● EXERCISE:
Within the listing below, the lines containing "жемиш" are to be counted. Give the number only.

● EXCERPTED DATA:
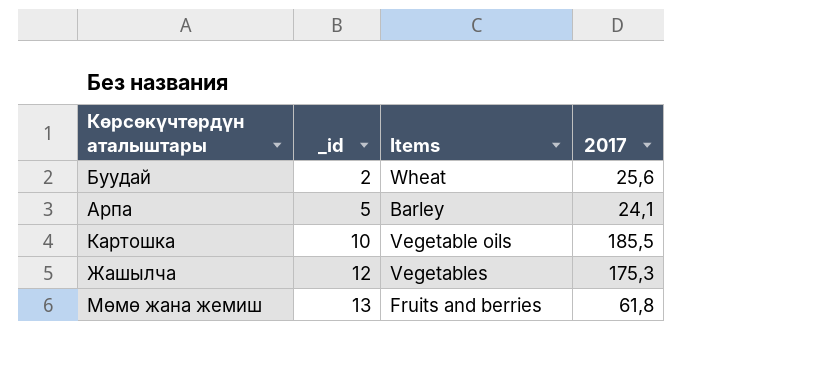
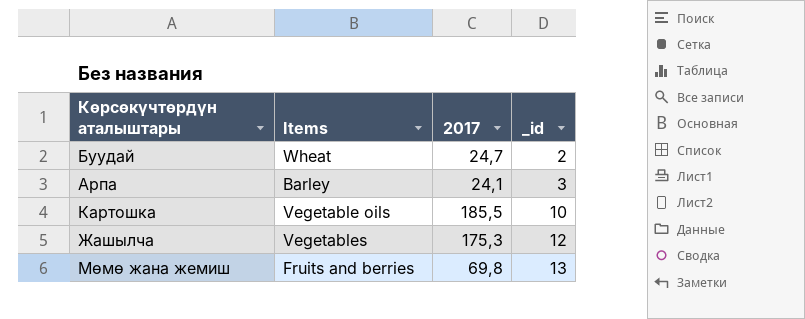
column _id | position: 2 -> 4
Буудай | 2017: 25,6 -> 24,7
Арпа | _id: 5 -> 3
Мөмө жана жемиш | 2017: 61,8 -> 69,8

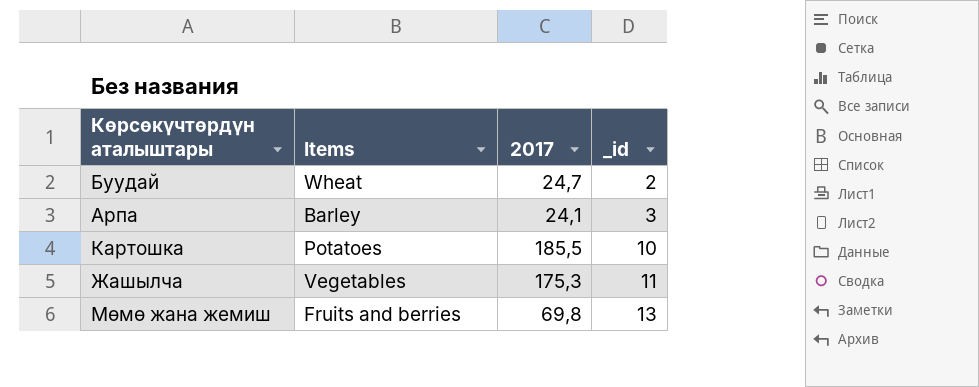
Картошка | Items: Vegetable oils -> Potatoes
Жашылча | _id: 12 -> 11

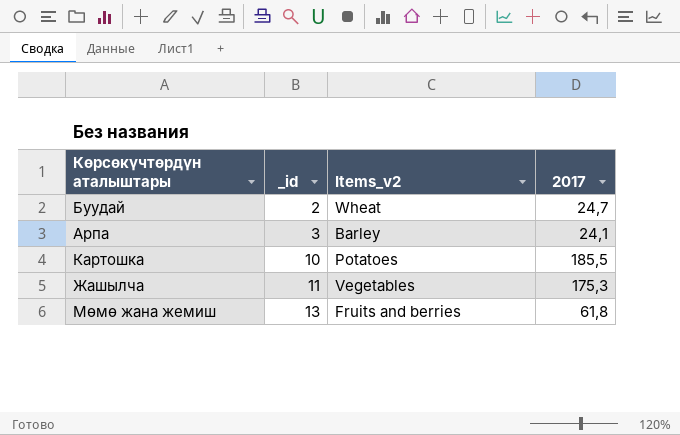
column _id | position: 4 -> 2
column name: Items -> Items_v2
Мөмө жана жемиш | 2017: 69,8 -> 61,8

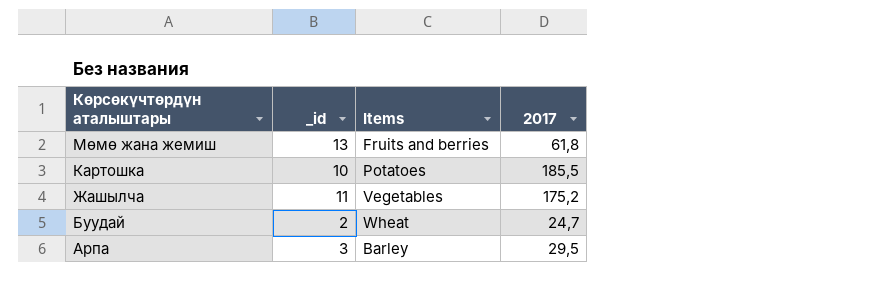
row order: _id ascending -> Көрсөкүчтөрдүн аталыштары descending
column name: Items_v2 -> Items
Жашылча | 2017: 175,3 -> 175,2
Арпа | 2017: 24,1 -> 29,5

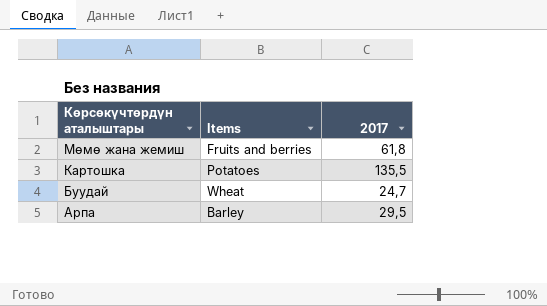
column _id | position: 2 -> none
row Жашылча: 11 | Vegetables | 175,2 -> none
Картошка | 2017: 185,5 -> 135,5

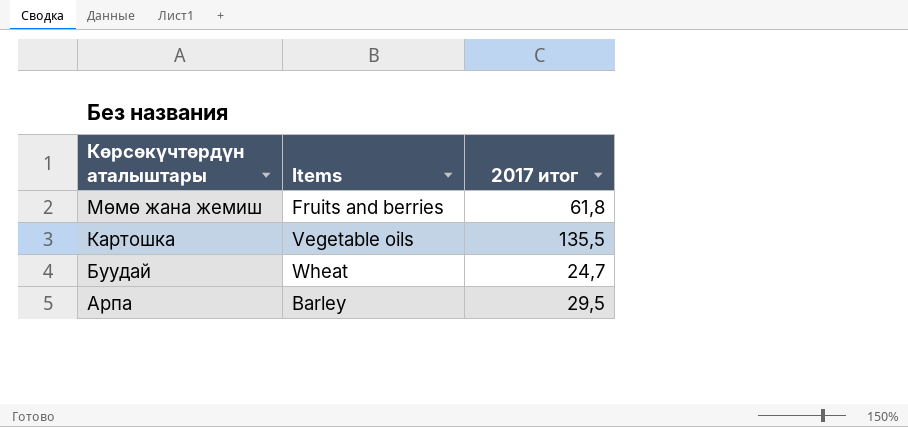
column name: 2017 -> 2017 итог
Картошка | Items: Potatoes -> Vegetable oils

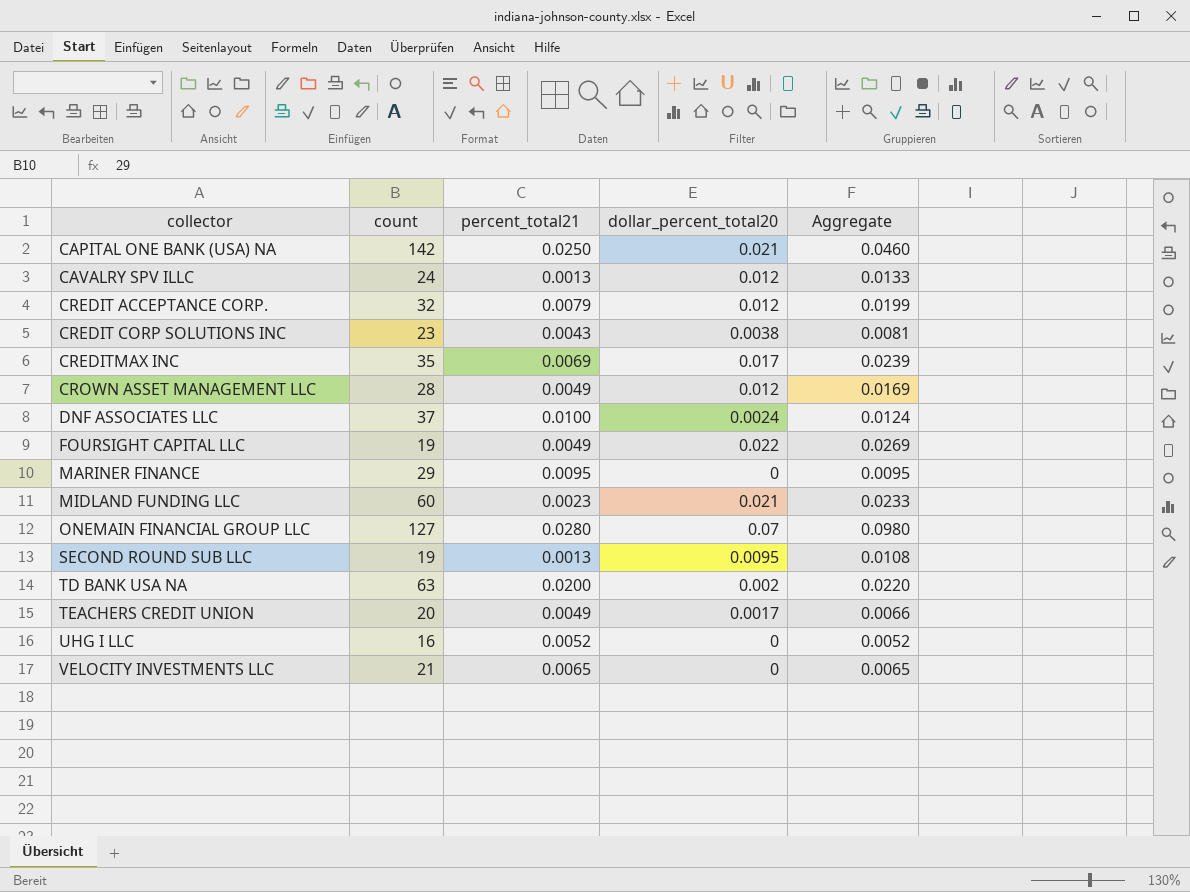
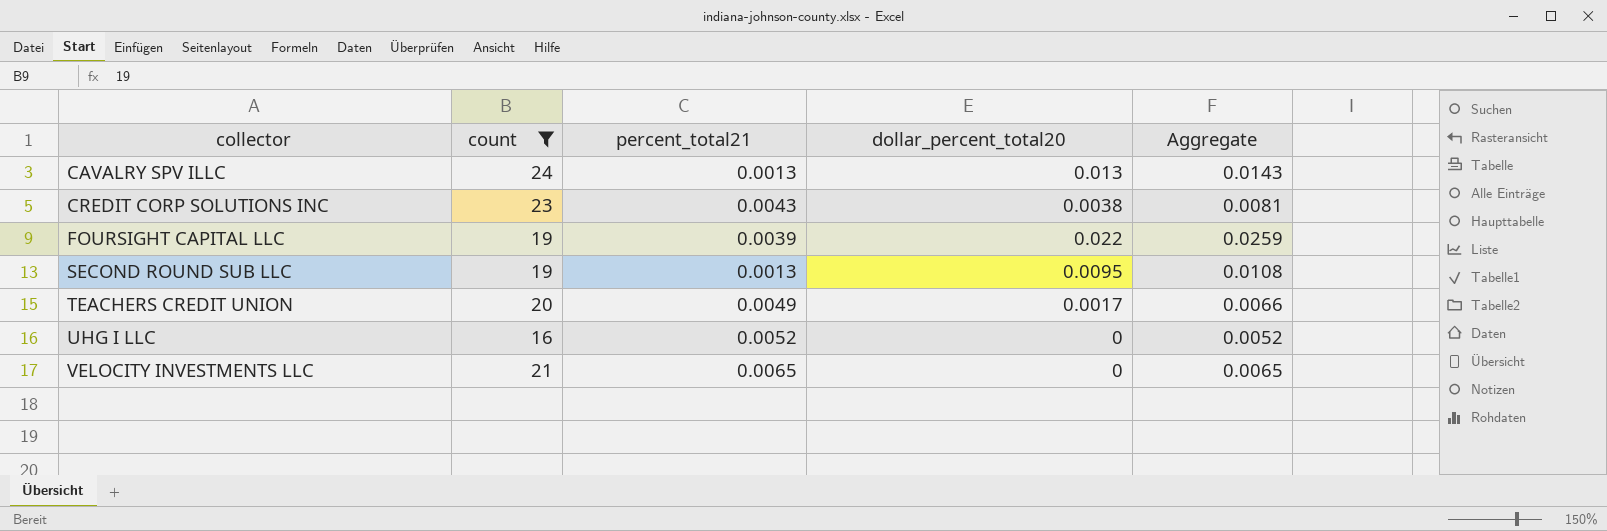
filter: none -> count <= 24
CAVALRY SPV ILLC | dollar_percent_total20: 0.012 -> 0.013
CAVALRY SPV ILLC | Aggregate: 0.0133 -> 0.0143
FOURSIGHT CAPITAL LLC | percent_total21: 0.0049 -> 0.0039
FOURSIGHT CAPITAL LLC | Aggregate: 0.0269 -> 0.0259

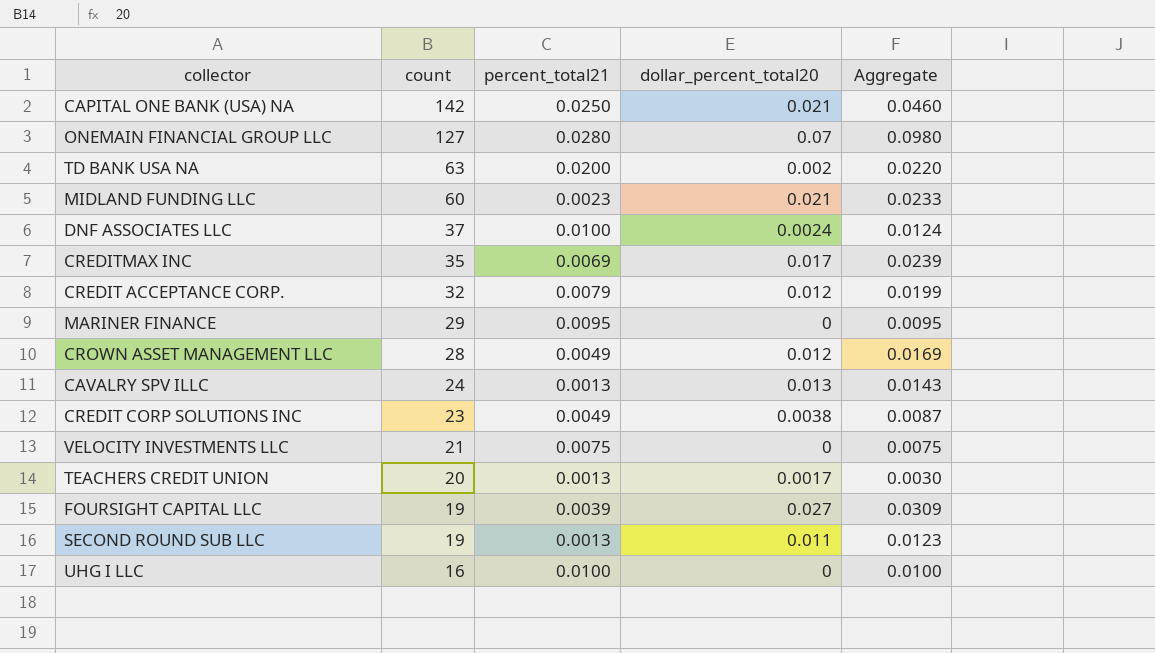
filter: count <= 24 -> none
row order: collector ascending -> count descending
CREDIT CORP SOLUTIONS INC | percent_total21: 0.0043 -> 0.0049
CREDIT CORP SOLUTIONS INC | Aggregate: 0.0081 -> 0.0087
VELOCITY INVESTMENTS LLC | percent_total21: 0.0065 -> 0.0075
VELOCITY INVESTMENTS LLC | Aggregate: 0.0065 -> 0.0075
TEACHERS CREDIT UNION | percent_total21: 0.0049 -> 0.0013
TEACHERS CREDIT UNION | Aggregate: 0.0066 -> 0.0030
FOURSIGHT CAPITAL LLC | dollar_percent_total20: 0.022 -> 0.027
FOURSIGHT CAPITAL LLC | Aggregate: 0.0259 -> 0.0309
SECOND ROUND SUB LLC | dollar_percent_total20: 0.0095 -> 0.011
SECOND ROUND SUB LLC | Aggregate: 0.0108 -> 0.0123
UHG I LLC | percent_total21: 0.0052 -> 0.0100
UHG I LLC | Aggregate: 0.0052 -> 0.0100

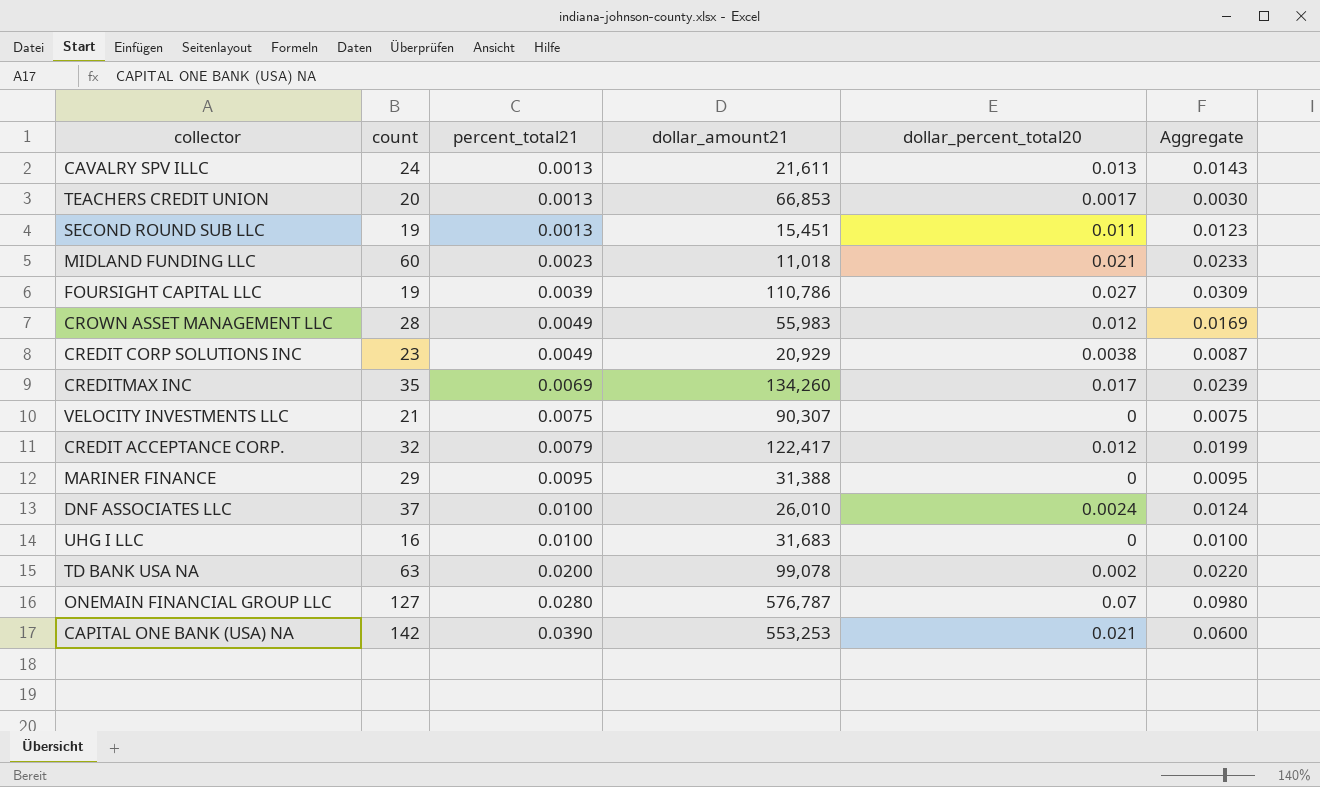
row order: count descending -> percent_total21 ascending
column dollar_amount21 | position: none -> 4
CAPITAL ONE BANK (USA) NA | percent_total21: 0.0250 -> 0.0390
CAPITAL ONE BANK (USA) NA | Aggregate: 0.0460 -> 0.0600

● ANSWER FOR THIS EXERCISE:
2